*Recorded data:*
┄┄┄┄┄┄

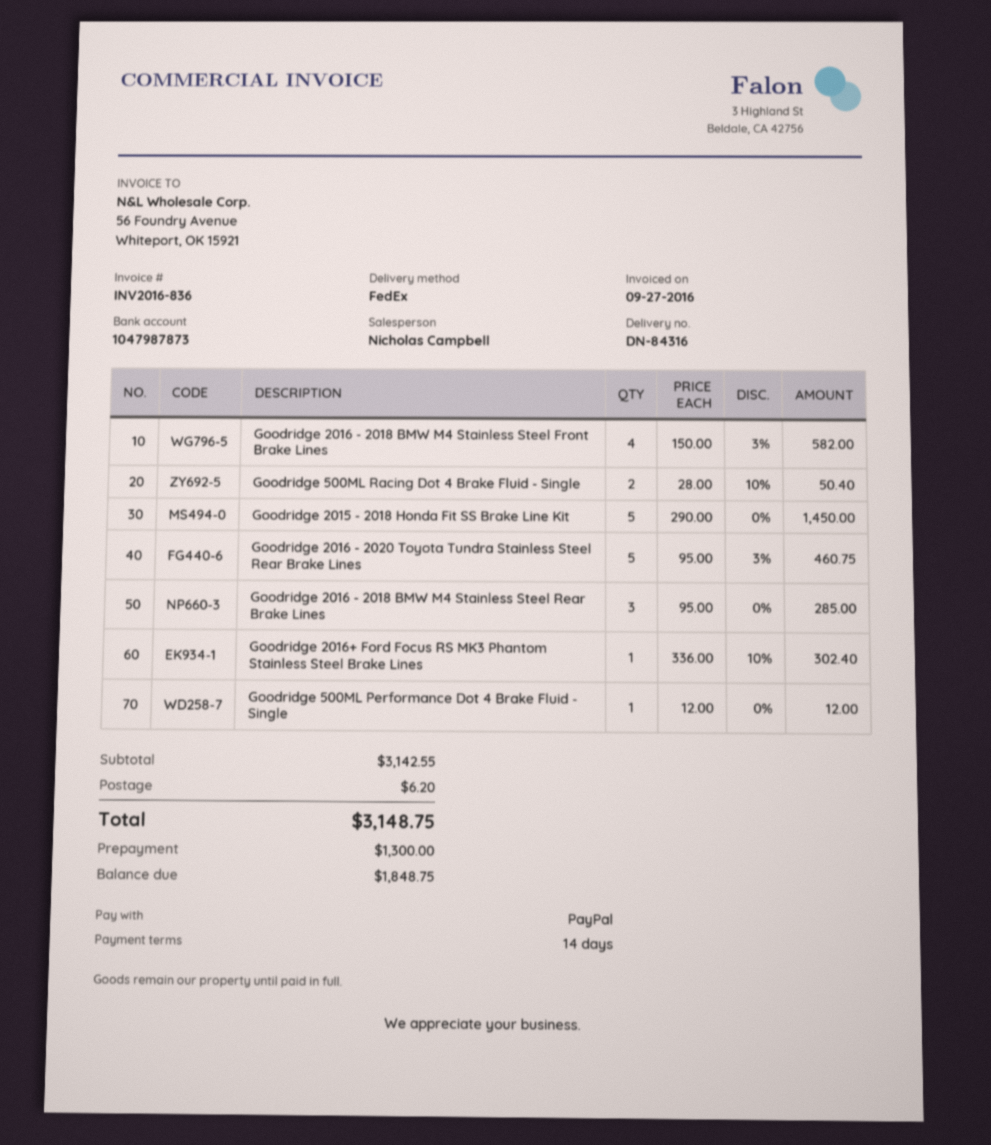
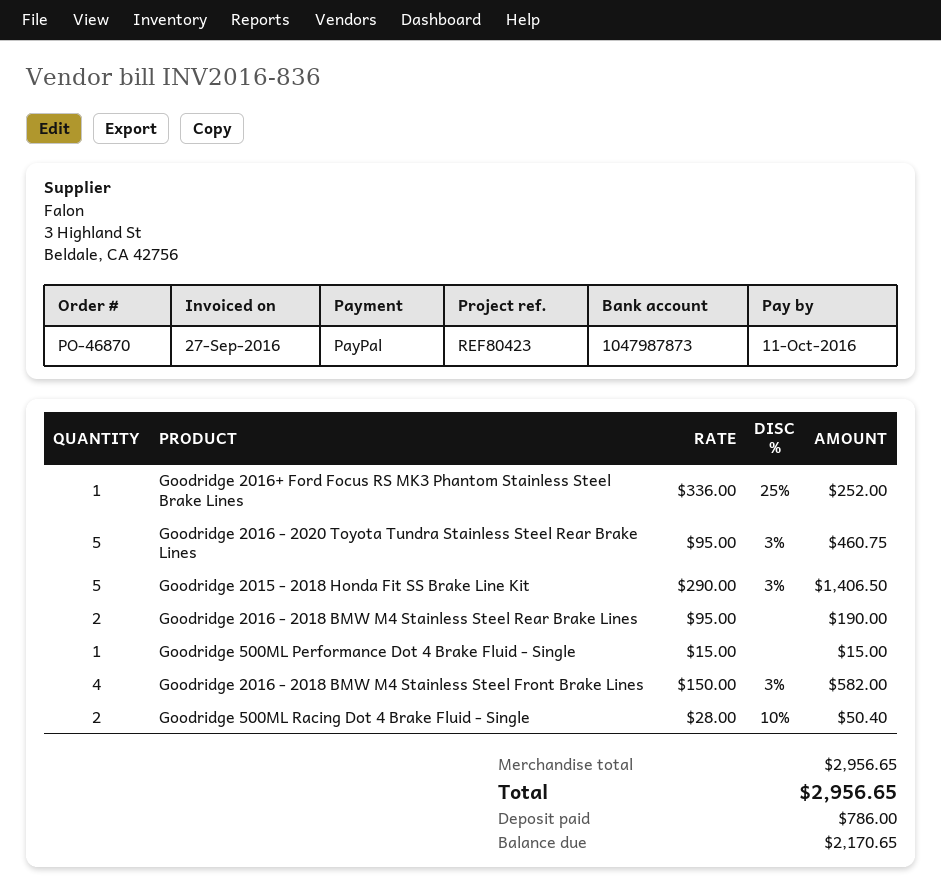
Goodridge 2015 - 2018 Honda Fit SS Brake Line Kit: 5 x 290.00 = 1450.00 -> 5 x 290.00 - 3% = 1406.50
Goodridge 2016 - 2018 BMW M4 Stainless Steel Rear Brake Lines: 3 x 95.00 = 285.00 -> 2 x 95.00 = 190.00
Goodridge 2016+ Ford Focus RS MK3 Phantom Stainless Steel Brake Lines: 1 x 336.00 - 10% = 302.40 -> 1 x 336.00 - 25% = 252.00
Goodridge 500ML Performance Dot 4 Brake Fluid - Single: 1 x 12.00 = 12.00 -> 1 x 15.00 = 15.00
subtotal: 3142.55 -> 2956.65
shipping: 6.20 -> none
total: 3148.75 -> 2956.65
deposit: 1300.00 -> 786.00
balance: 1848.75 -> 2170.65

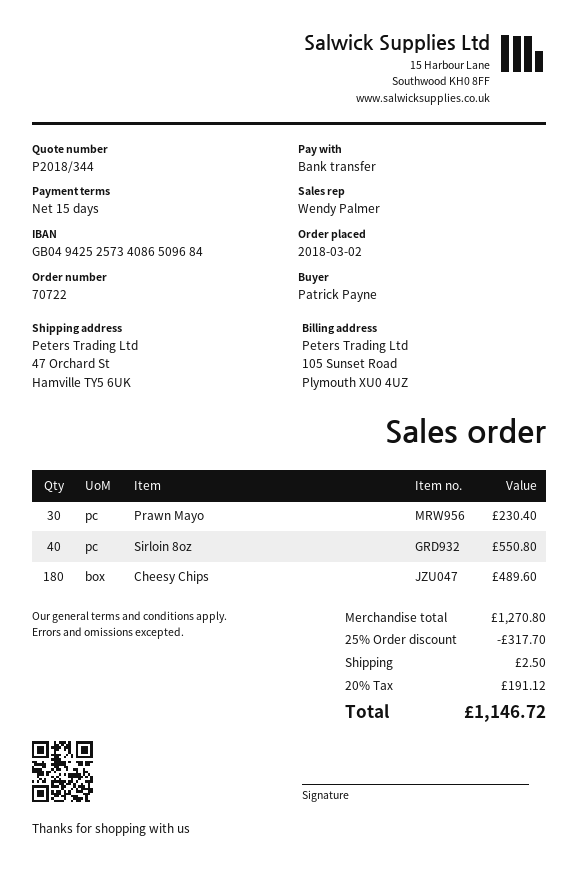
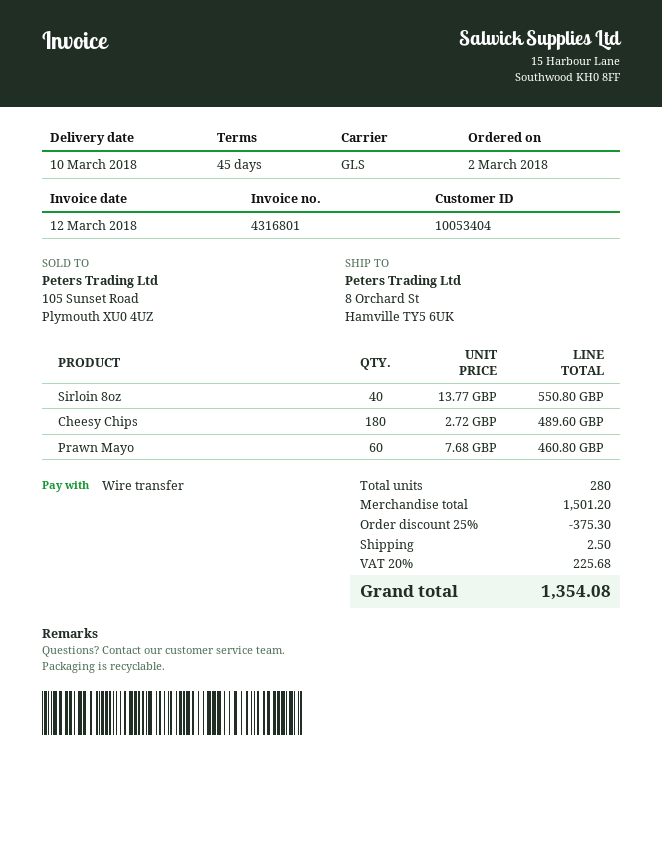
payment terms: 15 days -> 45 days
ship to: 47 Orchard St, Hamville TY5 6UK -> 8 Orchard St, Hamville TY5 6UK
Prawn Mayo: 30 for 230.40 -> 60 for 460.80
subtotal: 1270.80 -> 1501.20
discount: 25% = 317.70 -> 25% = 375.30
tax: 20% = 191.12 -> 20% = 225.68
total: 1146.72 -> 1354.08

┄┄┄┄┄┄

*Your objective:* The reply should hold every record, unchanged, and no pictures.

*Output of the task:*
Goodridge 2015 - 2018 Honda Fit SS Brake Line Kit: 5 x 290.00 = 1450.00 -> 5 x 290.00 - 3% = 1406.50
Goodridge 2016 - 2018 BMW M4 Stainless Steel Rear Brake Lines: 3 x 95.00 = 285.00 -> 2 x 95.00 = 190.00
Goodridge 2016+ Ford Focus RS MK3 Phantom Stainless Steel Brake Lines: 1 x 336.00 - 10% = 302.40 -> 1 x 336.00 - 25% = 252.00
Goodridge 500ML Performance Dot 4 Brake Fluid - Single: 1 x 12.00 = 12.00 -> 1 x 15.00 = 15.00
subtotal: 3142.55 -> 2956.65
shipping: 6.20 -> none
total: 3148.75 -> 2956.65
deposit: 1300.00 -> 786.00
balance: 1848.75 -> 2170.65

payment terms: 15 days -> 45 days
ship to: 47 Orchard St, Hamville TY5 6UK -> 8 Orchard St, Hamville TY5 6UK
Prawn Mayo: 30 for 230.40 -> 60 for 460.80
subtotal: 1270.80 -> 1501.20
discount: 25% = 317.70 -> 25% = 375.30
tax: 20% = 191.12 -> 20% = 225.68
total: 1146.72 -> 1354.08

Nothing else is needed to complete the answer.